Leaf Area Index (LAI) data was obtained using a ceptometer (ACCUPAR LP-80, METER ENVIRONMENT, part of METER Group, Inc. United States). The ratio of the length of the horizontal to the vertical axis of the spheroid described by the leaf angle distribution of a canopy was assumed to be 2 for the leaf distribution parameter in potato plants. The sensor was angled so that the angle to the ridge was kept the same and would cover all plants within a plot (Supplementary Figure S1).

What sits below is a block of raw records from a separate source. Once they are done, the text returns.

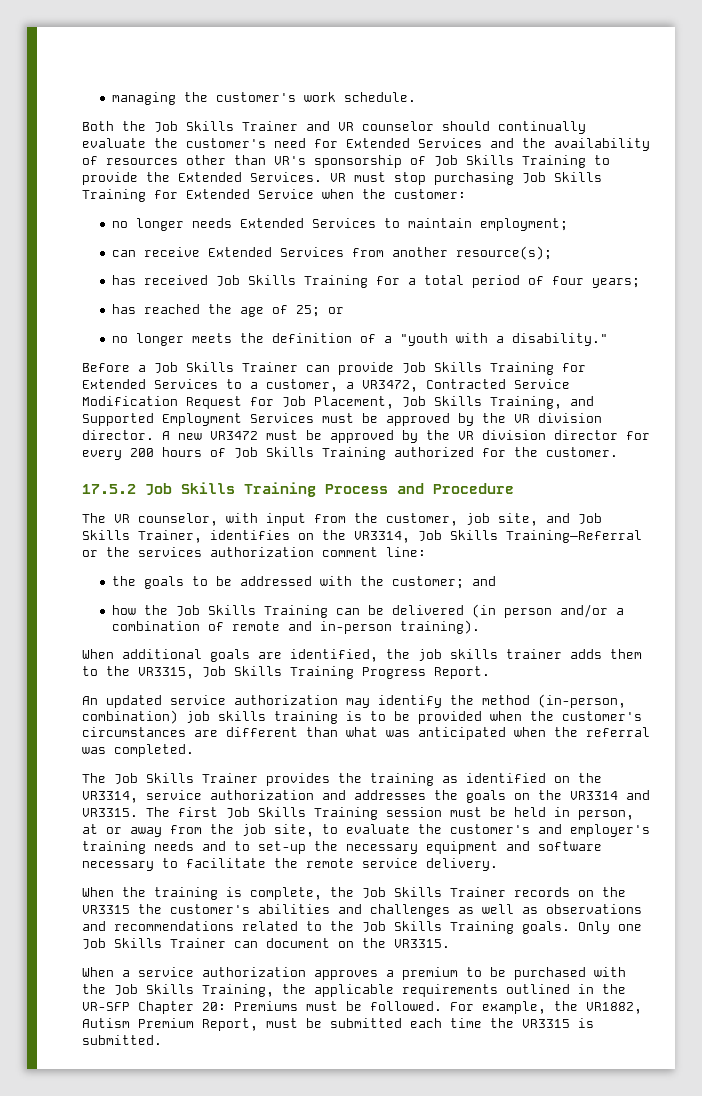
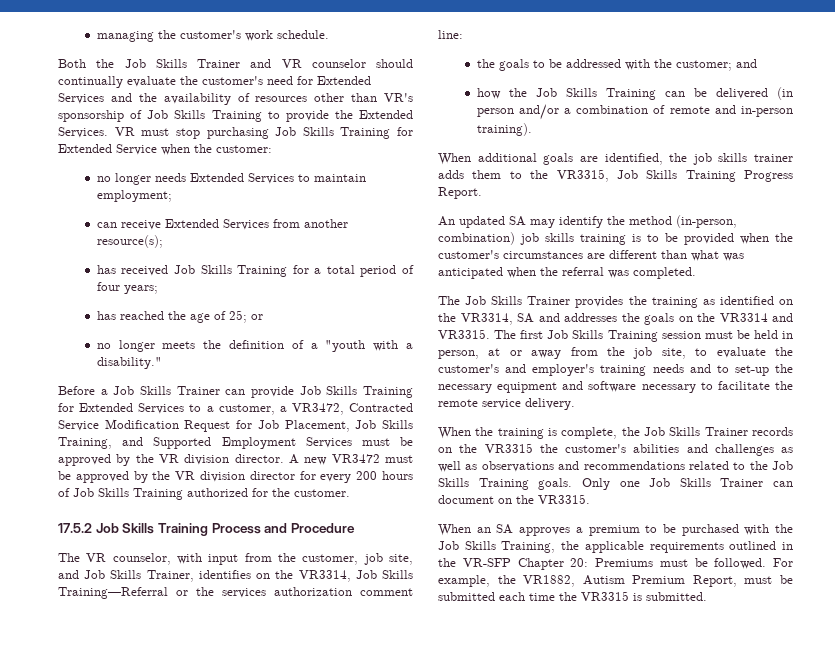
- An updated service authorization may identify the method (in-person, combination) job skills training is to be provided when the customer's circumstances are different than what was anticipated when the referral was completed.
+ An updated SA may identify the method (in-person, combination) job skills training is to be provided when the customer's circumstances are different than what was anticipated when the referral was completed.
- The Job Skills Trainer provides the training as identified on the VR3314, service authorization and addresses the goals on the VR3314 and VR3315.
+ The Job Skills Trainer provides the training as identified on the VR3314, SA and addresses the goals on the VR3314 and VR3315.
- When a service authorization approves a premium to be purchased with the Job Skills Training, the applicable requirements outlined in the VR-SFP Chapter 20: Premiums must be followed.
+ When an SA approves a premium to be purchased with the Job Skills Training, the applicable requirements outlined in the VR-SFP Chapter 20: Premiums must be followed.

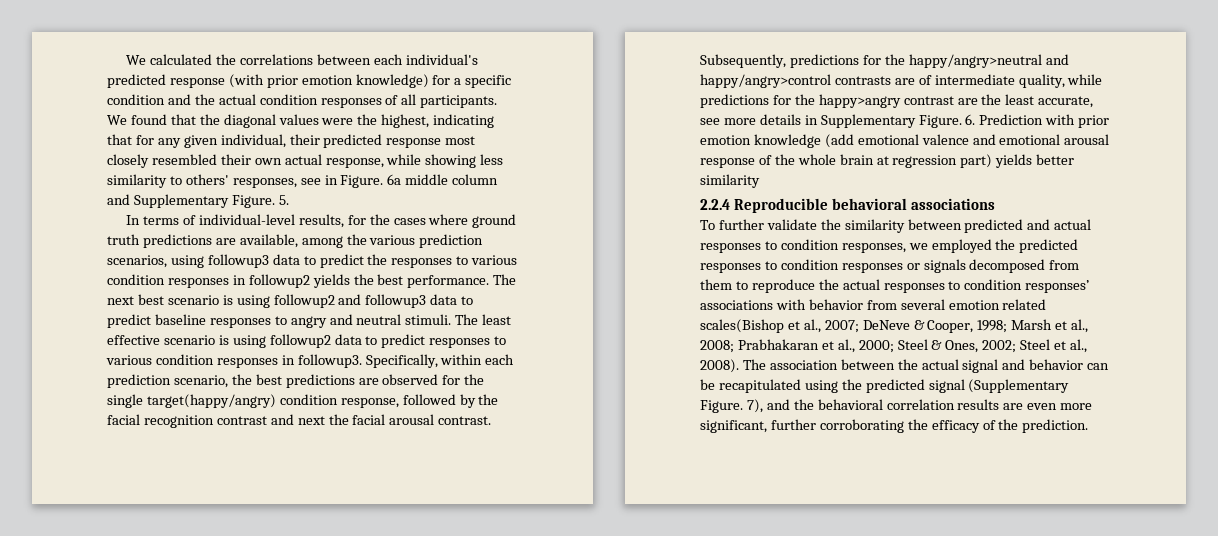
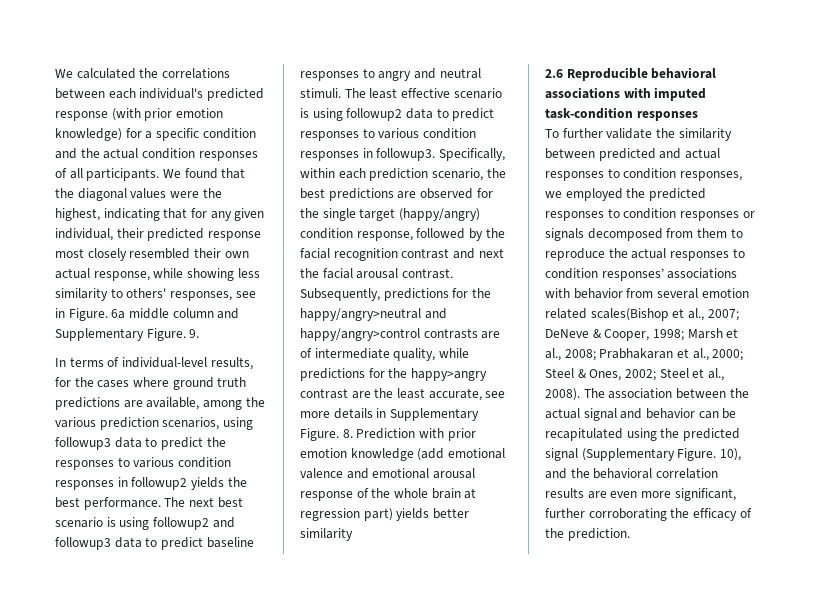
- 5.
+ 9.
- Specifically, within each prediction scenario, the best predictions are observed for the single target(happy/angry) condition response, followed by the facial recognition contrast and next the facial arousal contrast.
+ Specifically, within each prediction scenario, the best predictions are observed for the single target (happy/angry) condition response, followed by the facial recognition contrast and next the facial arousal contrast.
- 6. Prediction with prior emotion knowledge (add emotional valence and emotional arousal response of the whole brain at regression part) yields better similarity
+ 8. Prediction with prior emotion knowledge (add emotional valence and emotional arousal response of the whole brain at regression part) yields better similarity
- 2.2.4 Reproducible behavioral associations
+ 2.6 Reproducible behavioral associations with imputed task-condition responses
- 7), and the behavioral correlation results are even more significant, further corroborating the efficacy of the prediction.
+ 10), and the behavioral correlation results are even more significant, further corroborating the efficacy of the prediction.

All LAI measurements were taken in tandem with the field height measurements in 2018.

Results

Ground Truth Versus Image Based Plant Height Measurements

Plant height measurements from field collected proximal data were compared with measurements based on UAV imaging. A two-step data cleaning procedure for the UAV image data involved manual removal of obvious outliers to produce “pre clean up” data, followed by a second round of cleaning using various standard deviation cut-offs based on the plot height dataset (see section “Materials and Methods”). Data cleaning significantly increased the concordance between field and UAV data (Figure 4). The pre clean up data showed a relatively low R² of 0.39 (p < 0.01), and this value increased to moderate levels for cut-offs of 3 SD, 2.5 SD and 2 SD (R² of 0.48, 0.50, and 0.52, respectively, all p < 0.01). Observations from Figure 4 highlight that the different cut-off levels are not significantly different (data not presented). To determine the most appropriate cut-off level, we visually evaluated the risk of removing real canopy data in three selected exemplar plots (representing relatively common height distribution profiles) (Figure 5). The first example plot in Figure 5Ai presents an ideal situation in which all cut-offs remove only the elongated tail that is caused by computational errors and weeds integrated within the canopy structure of the plot, thus affecting the maximum height measurements. In the other two exemplar plots shown in Figures 5Aii,iii, the 2 SD cut-off point clearly removes part of the canopy, while the 2.5 SD cut-off removes part of the canopy in Figure 5Aii, but not in Figure 5Aiii. This increase in percentage of points removed is also exhibited in Figure 5B. The combined analysis from Figures 4, 5 suggested that the 3 SD cut-off was the most appropriate as it deterred the removal of the canopy data while also removing most of the noise.

FIGURE 4

Figure 4. Comparison of maximum height computed from UAV flights with proximal ground truth measurements at plot level, for pre clean upUAV data (A), and data cleaned using cut-offs of 3 (B), 2.5 (C), and 2 (D) standard deviations above the mean. p < 0.01 in all cases and n = 488.

FIGURE 5

Figure 5. (A) Effect of 3 different standard deviation (SD) cut-offs on plot canopy datasets. Histograms represent the canopy area coverage at different height levels using pre clean up canopy height data. (i–iii) Demonstrate 3 exemplar canopy plots. (B) Percentage of points removed from the point cloud at each SD cut-off for the corresponding histograms in (A).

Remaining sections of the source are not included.